To further clarify, we will expand the explanation of this property in Section 3 of the revised version.
(1.2) On the claim of efficiency.
We refer the reviewer to our detailed response to Weakness 2 in discussion period.
(1.3) On the results being "hidden".
We respectfully clarify that all key results are prominently presented in the main paper (Figure 3), and additional findings are provided in the appendix due to page limits. This follows standard practice for large-scale benchmark papers (e.g., DTE-NP), and our goal was to ensure clarity and readability. Far from being "hidden", we will make the additional tables and figures even more accessible by referencing them more clearly in the revised draft.
(1.4) On the term "semi-supervised".
We use the term following established conventions in the anomaly detection literature. As noted in Lines 51–54, the model is trained using only normal data, which is a form of implicit label usage (since the “normal” label is known). This setting is widely referred to as semi-supervised anomaly detection or one-class classification, and our usage aligns with both academic precedent and benchmarking standards.
Question: 2. The authors say that the method is designed for tabular data. Tabular data is specific. It consists of mixed-type features, have high extreme values, etc. I do not see where the authors address this data type is a special way.
We clarify that “tabular” in our paper follows the standard usage in anomaly detection (e.g., ADBench), where each instance is represented as a fixed-length numerical feature vector.
(1) Mixed-type features and extreme values:
Categorical features are typically encoded numerically (e.g., one-hot or learned embeddings), enabling uniform modeling across features. Additionally, we apply standard normalization before training, which mitigates the impact of scale differences and extreme values.
(2) Tabular-specific design and generality:
Our architecture relies on MLPs without modality-specific priors (e.g., convolutions or recurrence), which aligns well with tabular data that lacks spatial or temporal structure. That said, the core framework of TCCM can be extended to other modalities (e.g., images or time series) by incorporating suitable preprocessing and neural architectures (e.g., CNNs, transformers). We focus on tabular data in this work to isolate and validate the core mechanism.
Question: 3. The authors say ``Despite its recent success in generative modeling, flow matching has not been explored for anomaly detection, to the best of our knowledge". I do not think it is a good motivation for the paper.

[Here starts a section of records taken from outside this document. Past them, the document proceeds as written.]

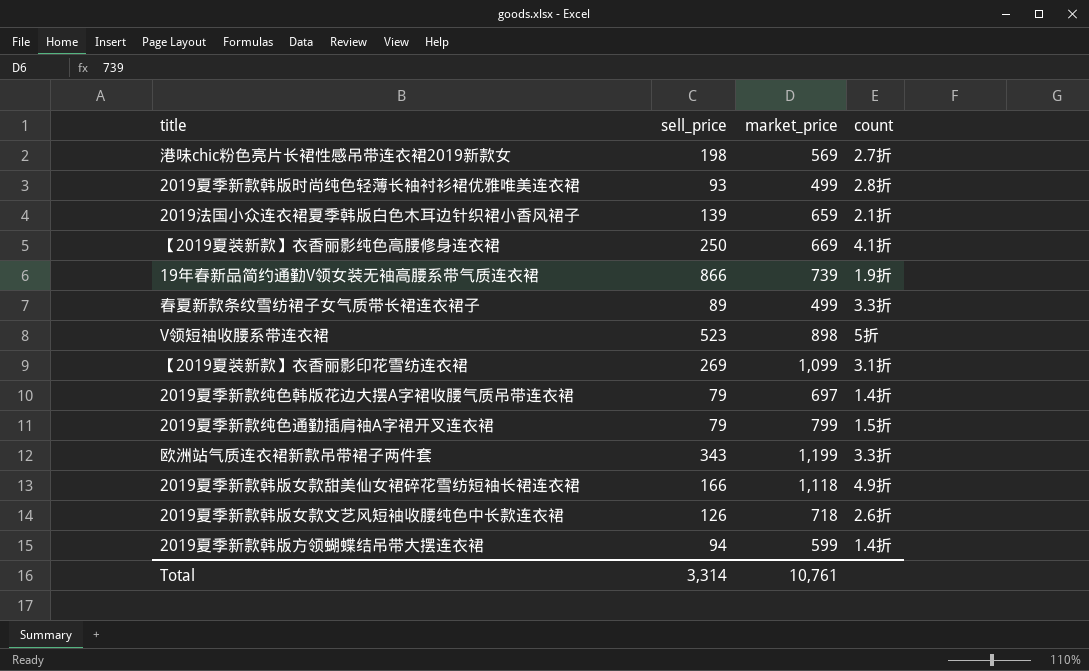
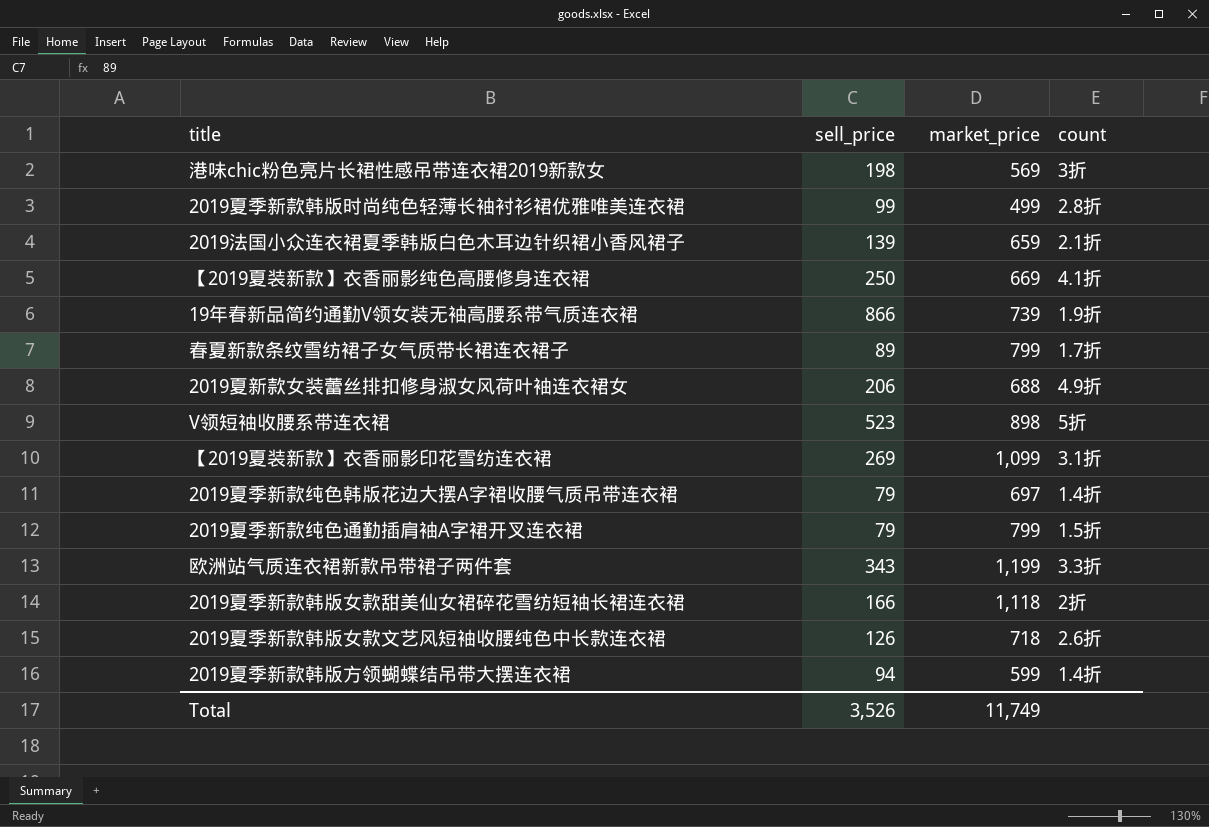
港味chic粉色亮片长裙性感吊带连衣裙2019新款女 | count: 2.7折 -> 3折
2019夏季新款韩版时尚纯色轻薄长袖衬衫裙优雅唯美连衣裙 | sell_price: 93 -> 99
春夏新款条纹雪纺裙子女气质带长裙连衣裙子 | market_price: 499 -> 799
春夏新款条纹雪纺裙子女气质带长裙连衣裙子 | count: 3.3折 -> 1.7折
row 2019夏新款女装蕾丝排扣修身淑女风荷叶袖连衣裙女: none -> 206 | 688 | 4.9折
2019夏季新款韩版女款甜美仙女裙碎花雪纺短袖长裙连衣裙 | count: 4.9折 -> 2折
Total | sell_price: 3,314 -> 3,526
Total | market_price: 10,761 -> 11,749

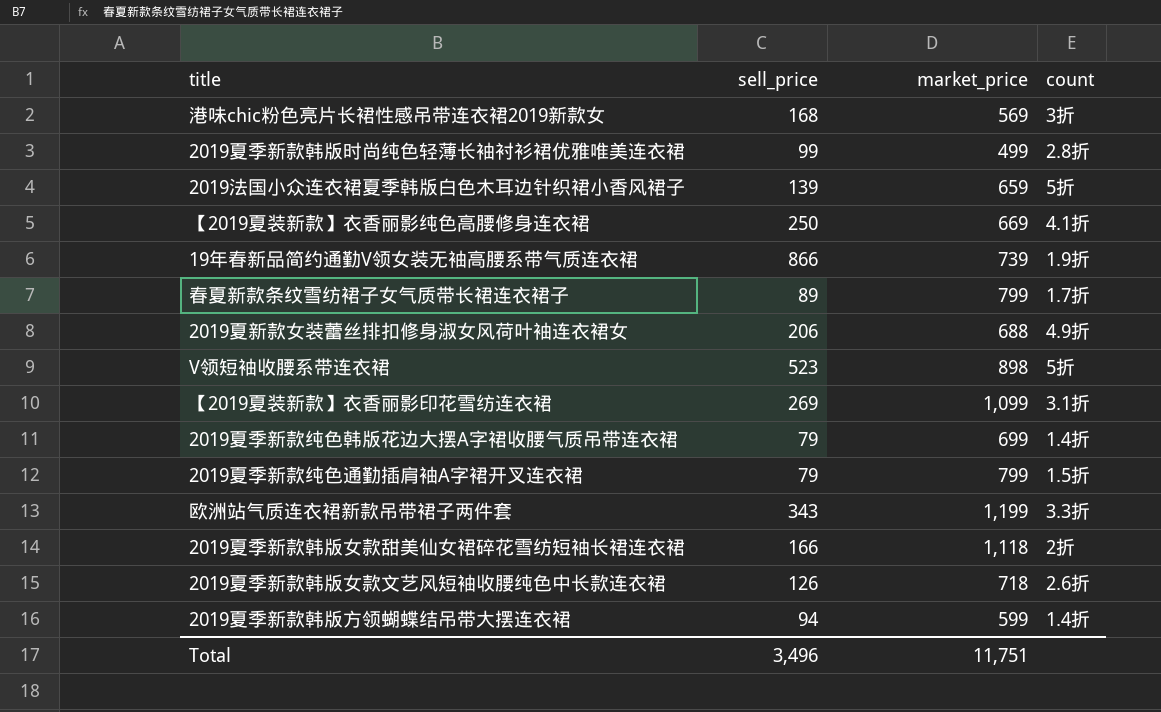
港味chic粉色亮片长裙性感吊带连衣裙2019新款女 | sell_price: 198 -> 168
2019法国小众连衣裙夏季韩版白色木耳边针织裙小香风裙子 | count: 2.1折 -> 5折
2019夏季新款纯色韩版花边大摆A字裙收腰气质吊带连衣裙 | market_price: 697 -> 699
Total | sell_price: 3,526 -> 3,496
Total | market_price: 11,749 -> 11,751

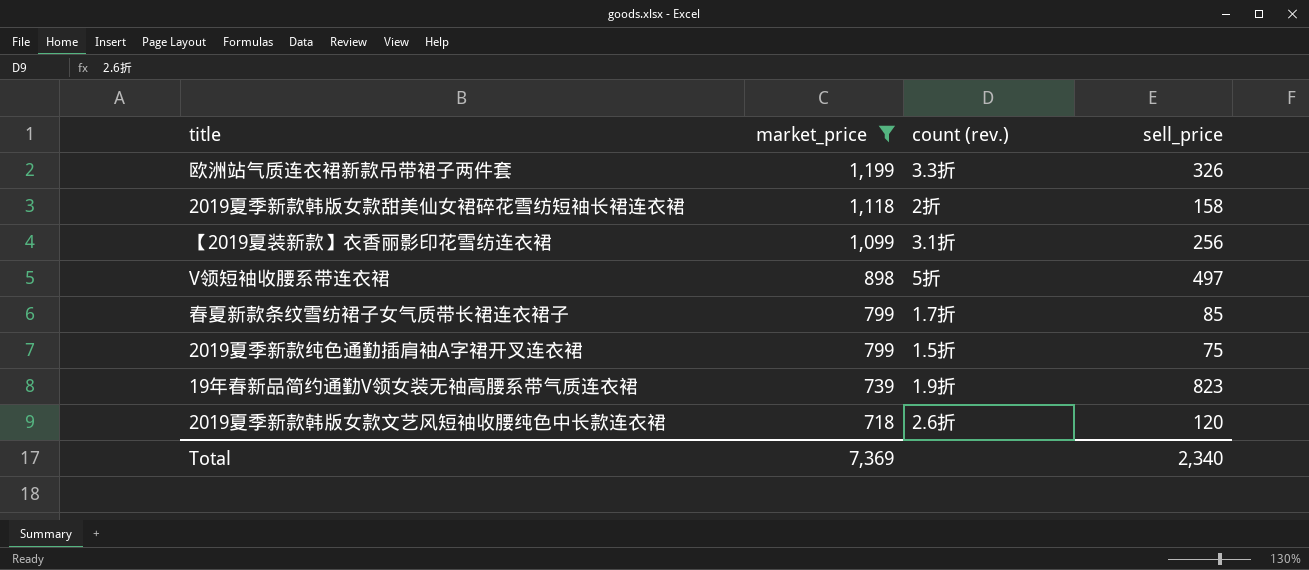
filter: none -> market_price >= 718
row order: none -> market_price descending
column name: count -> count (rev.)
column sell_price | position: 2 -> 4
欧洲站气质连衣裙新款吊带裙子两件套 | sell_price: 343 -> 326
2019夏季新款韩版女款甜美仙女裙碎花雪纺短袖长裙连衣裙 | sell_price: 166 -> 158
【2019夏装新款】衣香丽影印花雪纺连衣裙 | sell_price: 269 -> 256
V领短袖收腰系带连衣裙 | sell_price: 523 -> 497
春夏新款条纹雪纺裙子女气质带长裙连衣裙子 | sell_price: 89 -> 85
2019夏季新款纯色通勤插肩袖A字裙开叉连衣裙 | sell_price: 79 -> 75
19年春新品简约通勤V领女装无袖高腰系带气质连衣裙 | sell_price: 866 -> 823
2019夏季新款韩版女款文艺风短袖收腰纯色中长款连衣裙 | sell_price: 126 -> 120
Total | market_price: 11,751 -> 7,369
Total | sell_price: 3,496 -> 2,340

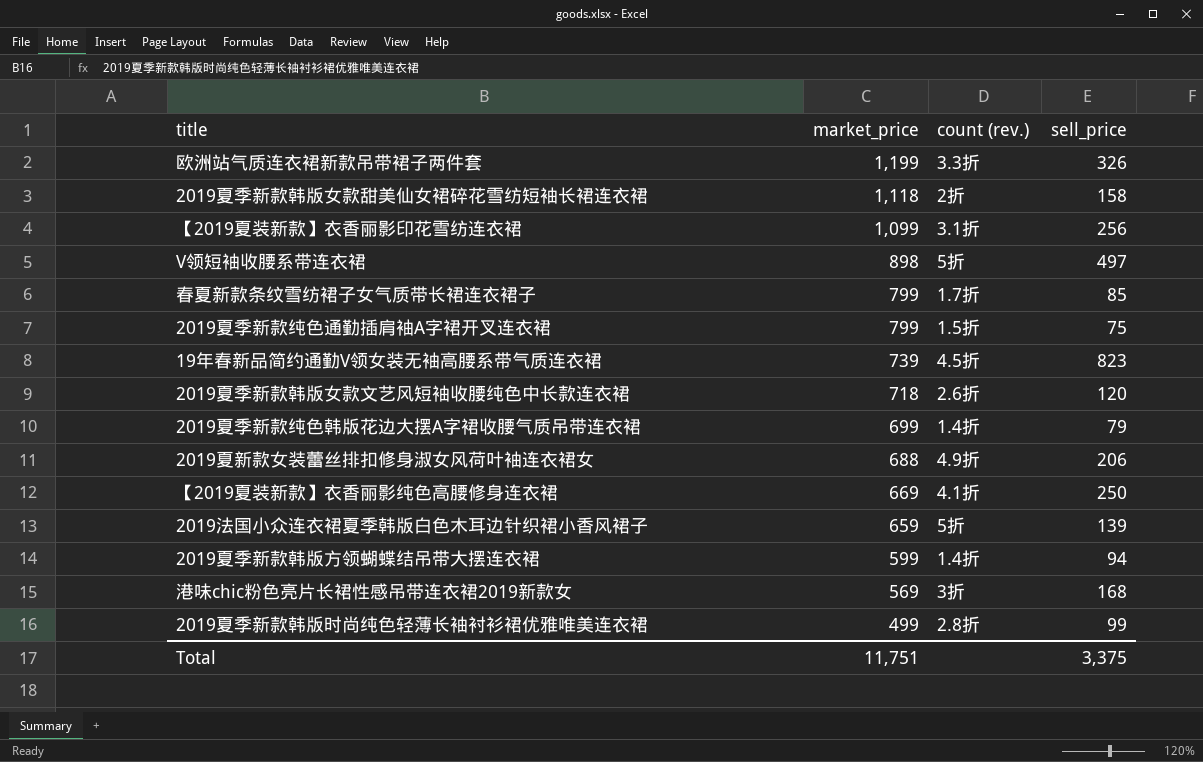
filter: market_price >= 718 -> none
19年春新品简约通勤V领女装无袖高腰系带气质连衣裙 | count (rev.): 1.9折 -> 4.5折
Total | market_price: 7,369 -> 11,751
Total | sell_price: 2,340 -> 3,375

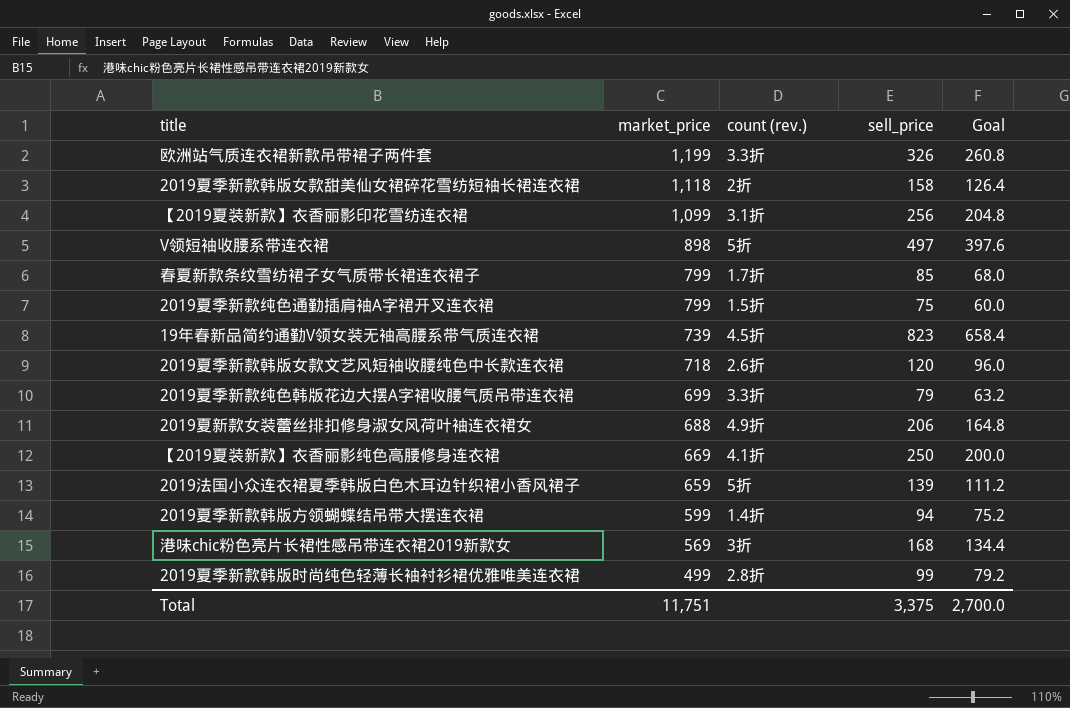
column Goal | formula: none -> [sell_price] * 0.8
2019夏季新款纯色韩版花边大摆A字裙收腰气质吊带连衣裙 | count (rev.): 1.4折 -> 3.3折

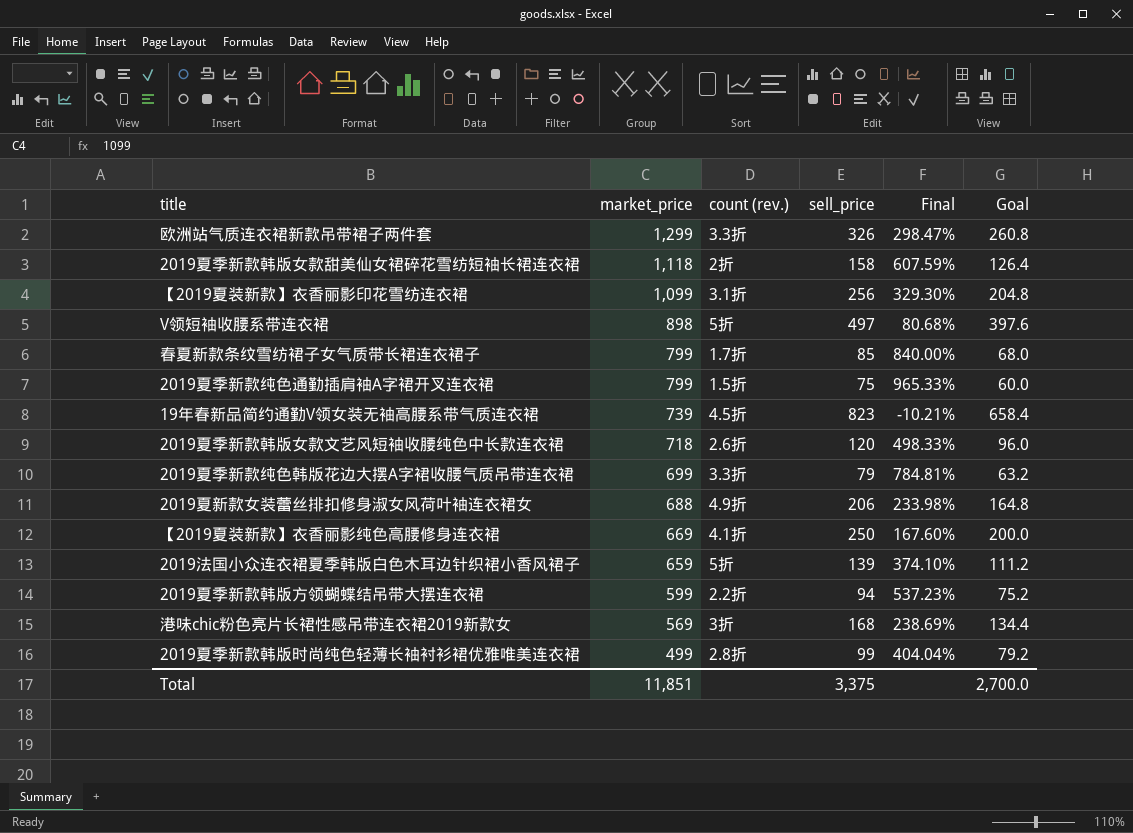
column Final | formula: none -> ([market_price] - [sell_price]) / [sell_price]
欧洲站气质连衣裙新款吊带裙子两件套 | market_price: 1,199 -> 1,299
2019夏季新款韩版方领蝴蝶结吊带大摆连衣裙 | count (rev.): 1.4折 -> 2.2折
Total | market_price: 11,751 -> 11,851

This statement is intended to highlight the novelty of our contribution, not serve as the sole motivation. Our actual motivation for choosing flow matching is explained in Lines 77-86, Lines 88-90 and further explained in Appendix~A.2 (Lines 1034–1052).

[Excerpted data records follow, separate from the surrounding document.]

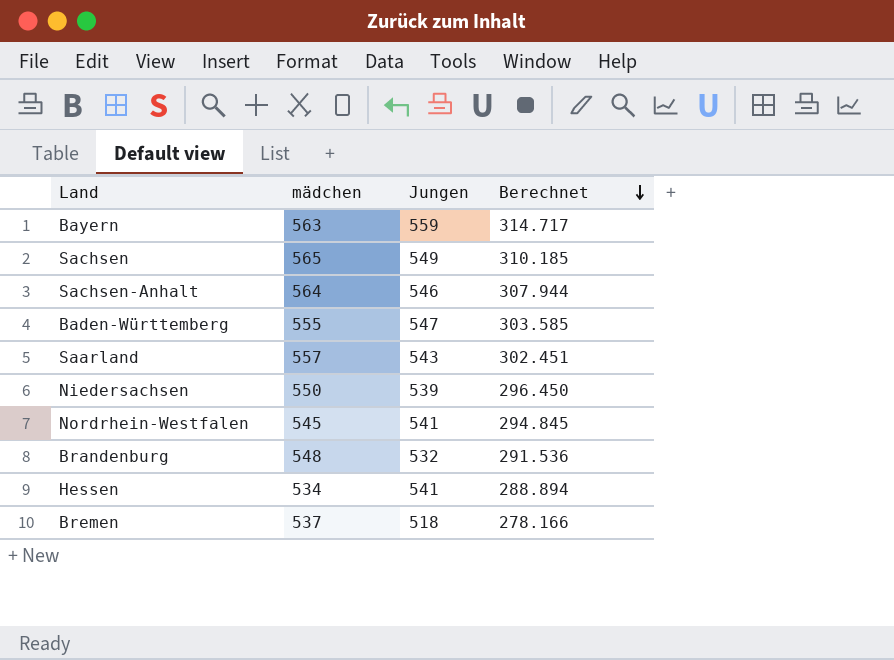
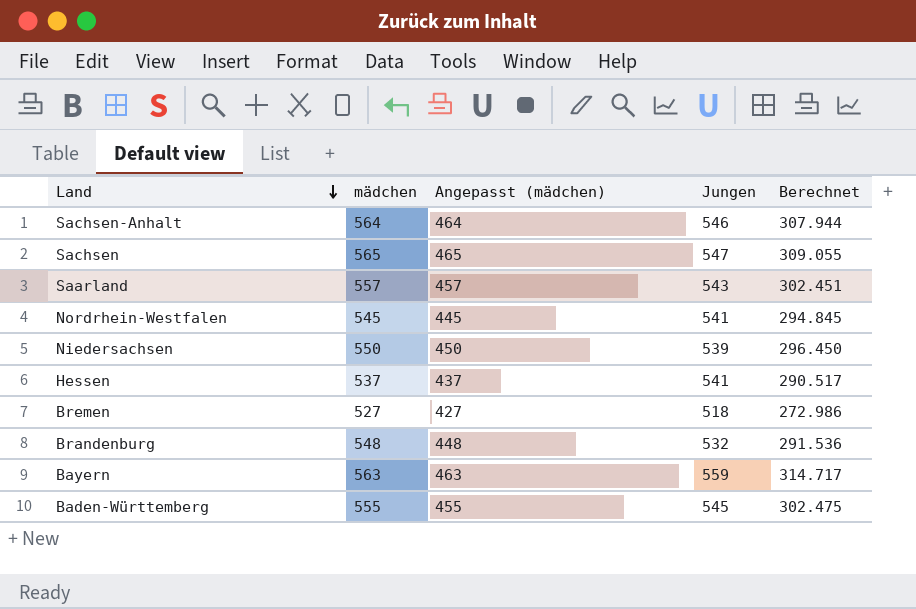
row order: Berechnet descending -> Land descending
column Angepasst (mädchen) | formula: none -> [mädchen] - 100
Sachsen | Jungen: 549 -> 547
Sachsen | Berechnet: 310.185 -> 309.055
Hessen | mädchen: 534 -> 537
Hessen | Berechnet: 288.894 -> 290.517
Bremen | mädchen: 537 -> 527
Bremen | Berechnet: 278.166 -> 272.986
Baden-Württemberg | Jungen: 547 -> 545
Baden-Württemberg | Berechnet: 303.585 -> 302.475

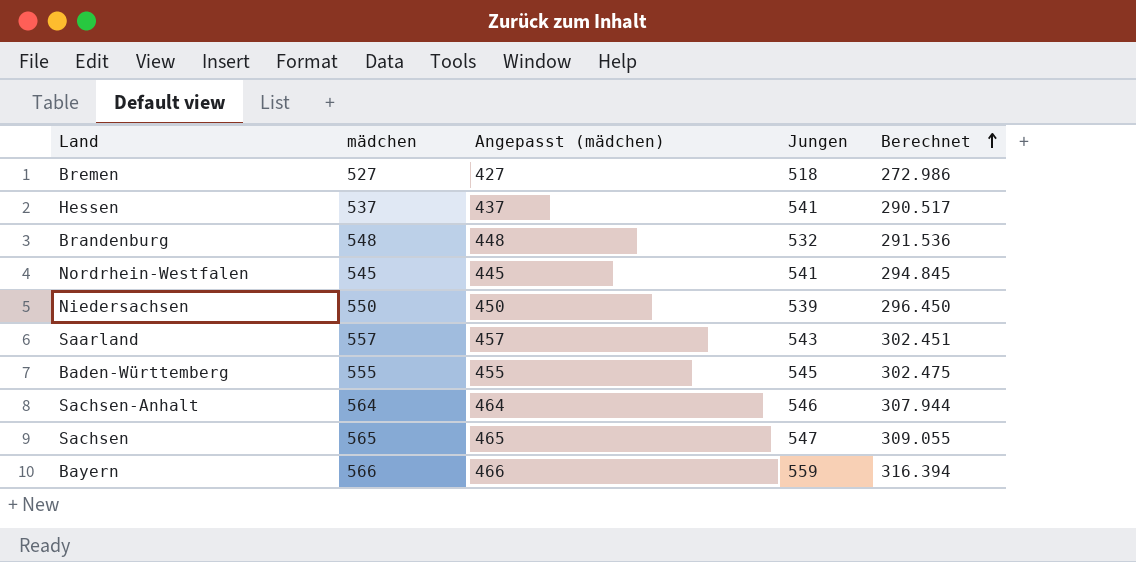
row order: Land descending -> Berechnet ascending
Bayern | mädchen: 563 -> 566
Bayern | Angepasst (mädchen): 463 -> 466
Bayern | Berechnet: 314.717 -> 316.394

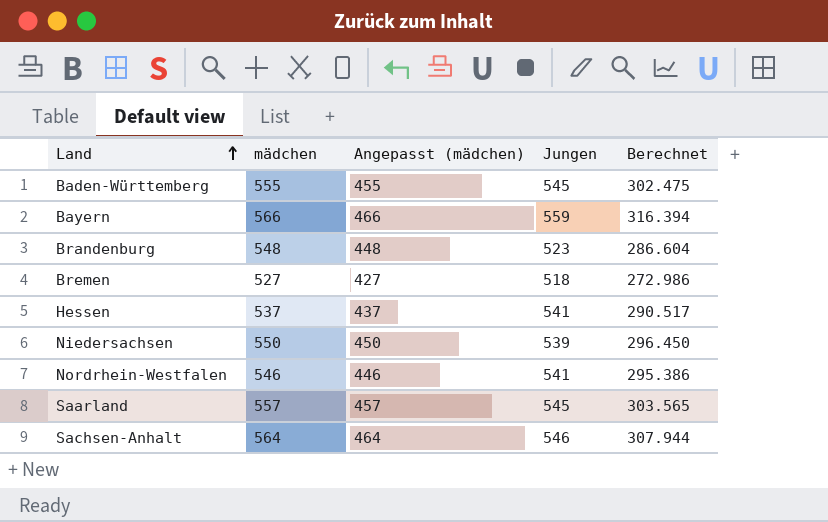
row order: Berechnet ascending -> Land ascending
row Sachsen: 565 | 465 | 547 | 309.055 -> none
Brandenburg | Jungen: 532 -> 523
Brandenburg | Berechnet: 291.536 -> 286.604
Nordrhein-Westfalen | mädchen: 545 -> 546
Nordrhein-Westfalen | Angepasst (mädchen): 445 -> 446
Nordrhein-Westfalen | Berechnet: 294.845 -> 295.386
Saarland | Jungen: 543 -> 545
Saarland | Berechnet: 302.451 -> 303.565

Question: 4. The authors report ROC curves in their experiments which do not require setting a threshold whether the sample is normal or abnormal. F1 and Acc are equally popular but the method needs to find a threshold. Can we find a natural threshold in this method? I would like to see experiment on that.
(1). While F1-score is sometimes reported in anomaly detection, it is less commonly used than AUROC or AUPRC, which are threshold-independent and more informative under severe class imbalance. In contrast, metrics like Accuracy are rarely used, as they can be dominated by the majority class (e.g., always predicting “normal” yields 95% accuracy when the anomaly ratio is 5%).
(2). F1-score requires a threshold on anomaly scores, typically assuming access to the ground-truth anomaly ratio (k%). A common practice is to sort test scores and classify the top-k% as anomalies. However, this is inherently data-dependent and less generalizable than AUROC/AUPRC, which evaluate performance across all thresholds.
(3). Nevertheless, we have evaluated TCCM under the F1-score metric and found that it remains the top-performing method across most datasets (i.e., main conclusions remain the same). We will include full results in the Appendix.
(4). Regarding a natural threshold: While the anomaly score from TCCM (i.e., distance to origin) is continuous, its distribution varies across datasets and anomaly ratios. Empirically, we observe that when TCCM performs well (high AUROC/AUPRC), the score distributions for normal and anomalous samples often exhibit a clear gap—making threshold selection feasible (e.g., at the valley between modes). However, in lower-performing cases, the distributions overlap heavily, making thresholding unreliable. Learning a universal or adaptive threshold remains an open problem and is beyond the scope of this work.
Question 5: I like the experiment presented in Fig 10. I think this should be in the main paper (instead of interpretability experiment). Additionally, the authors should show how their method compares with baselines in this setting. Without it, it is difficult to see the advantage.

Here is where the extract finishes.